This issue is going to briefly touch upon the state of the dot-calling in cooltools.
Intro
We were trying to re-implement HiCCUPS dot-calling algorithm under the cooltools umbrella for some time now. It is still under active development and right now code is scattered across forks and branches.
master
The initial progress that we made with dot-calling, by implementing convolution based calculation of locally adjusted expected (donut, lowleft, vertical, horizontal) is reflected in this repository in the master branch. The post processing steps in this master are closest to the so-called BH-FDR version of dot-calling in the original HiCCUPS paper (Rao etal 2014) - in a sense that we do not do the lambda-chunking to perform multiple hypothesis testing. Moreover this implementation simply ends with the dump of the pre-calculated adjusted expected for different kernels: donut, lowleft, vertical, horizontal, and reports that post-processing in a bad shape. Thus this isn't very usable for now, not for the final dot-calling at least.
new-dotfinder
Lambda-chunking procedure is implemented in the dekkerlab fork of the cooltools branch new-dotfinder, which is pip-installable:
pip install git+https://github.com/dekkerlab/cooltools@new-dotfinder
pip install -e git+https://github.com/dekkerlab/cooltools@new-dotfinder#egg=cooltools
The second command would allow to modify the source code, whereas the 1st one would simply install it. One would want to modify the source code if the enrichment threshold modification is needed, for instance - as those are not implemented as CLI options just yet. A typical run would be:
cooltools call_dots -n {cores}
-o {signif_dots} -v --fdr 0.1
--max-nans-tolerated 7
--max-loci-separation 20000000
--dots-clustering-radius 21000
--tile-size 10000000
{input_cooler} {input_expected}
Which would produce list of dots that passed multiple hypothesis testing (the lambda-chunking step itself) but haven't been post-processed, i.e. clustered or filtered by enrichment.
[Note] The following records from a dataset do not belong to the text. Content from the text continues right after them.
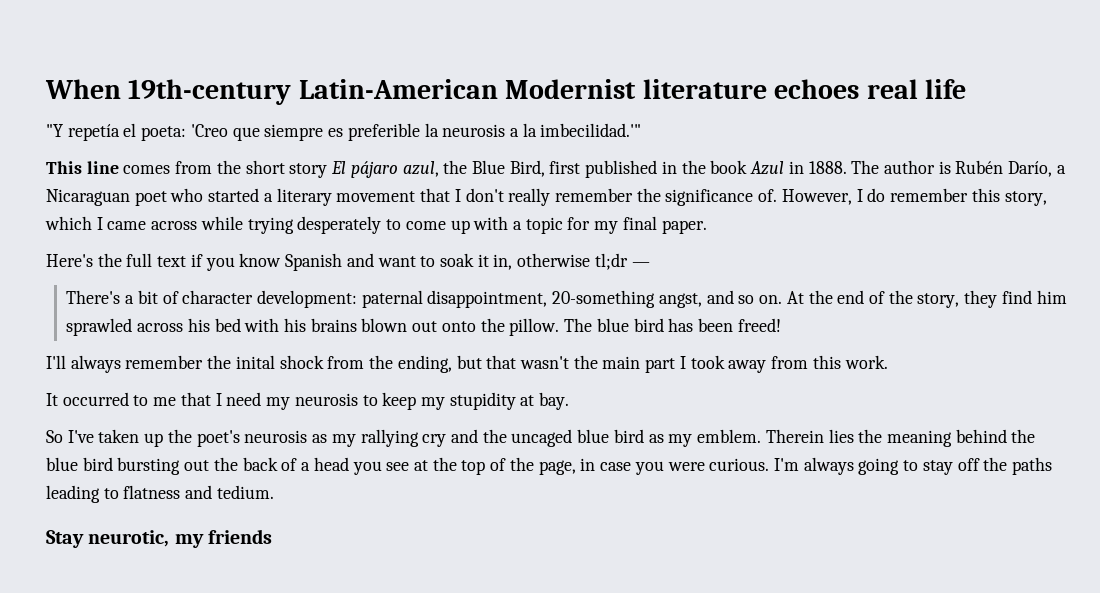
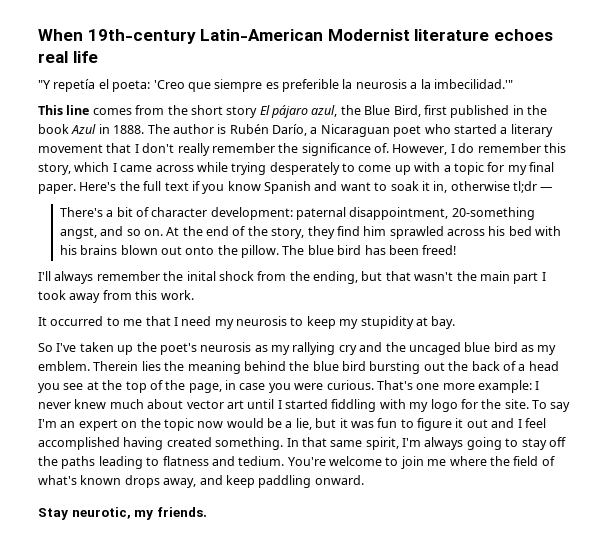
(707, 227) // -> (76, 189) none
(770, 464) none -> [376,380,540,393] [38,399,571,412] [38,418,546,431] [38,437,399,450] That's one more example: I never knew much about vector art until I started fiddling with my logo for the site. To say I'm an expert on the topic now would be a lie, but it was fun to figure it out and I feel accomplished having created something. In that same spirit,
(274, 492) none -> [287,456,555,469] [38,475,364,488] You're welcome to join me where the field of what's known drops away, and keep paddling onward.
[207,529,272,544] friends -> [156,507,207,517] friends.

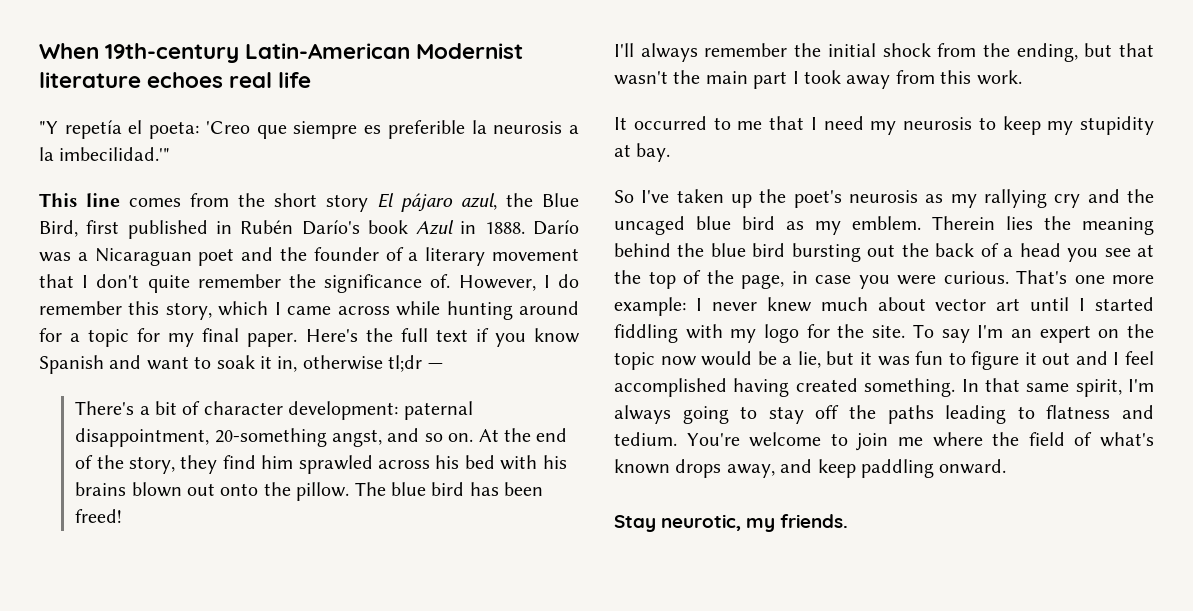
[527,105,547,115] the -> [240,220,360,235] Rubén Darío's
[147,124,497,137] The author is Rubén Darío, a Nicaraguan poet who started -> [533,220,579,235] [39,247,404,266] Darío was a Nicaraguan poet and the founder of
[177,143,210,156] really -> [147,275,190,293] quite
[231,162,441,175] trying desperately to come up with -> [446,301,579,320] [39,328,62,342] hunting around for
[186,271,216,281] inital -> [827,43,876,57] initial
The post processed list of dots would show up in the same folder as signif_dots but with the prefix final_ - we'll fix this ugliness later on of course. call_dots CLI determines resolution and pick correct kernels parameters w, p accordingly (all of the defaults kept same as HiCCUPS).
This dot-caller albeit very close to HiCCUPS implementation, deviates from it in some regards, some of the most importnat aspects:
- fixed kernels size for every pixel (in HiCCUPS "donuts" are shrinked near the diagonal and enlarged as needed based on the value of
lowleft)
- clustering is slightly different - we use off the shelve
Birch, HiCCUPS implements special greedy algorithm for that - results are very close anyways.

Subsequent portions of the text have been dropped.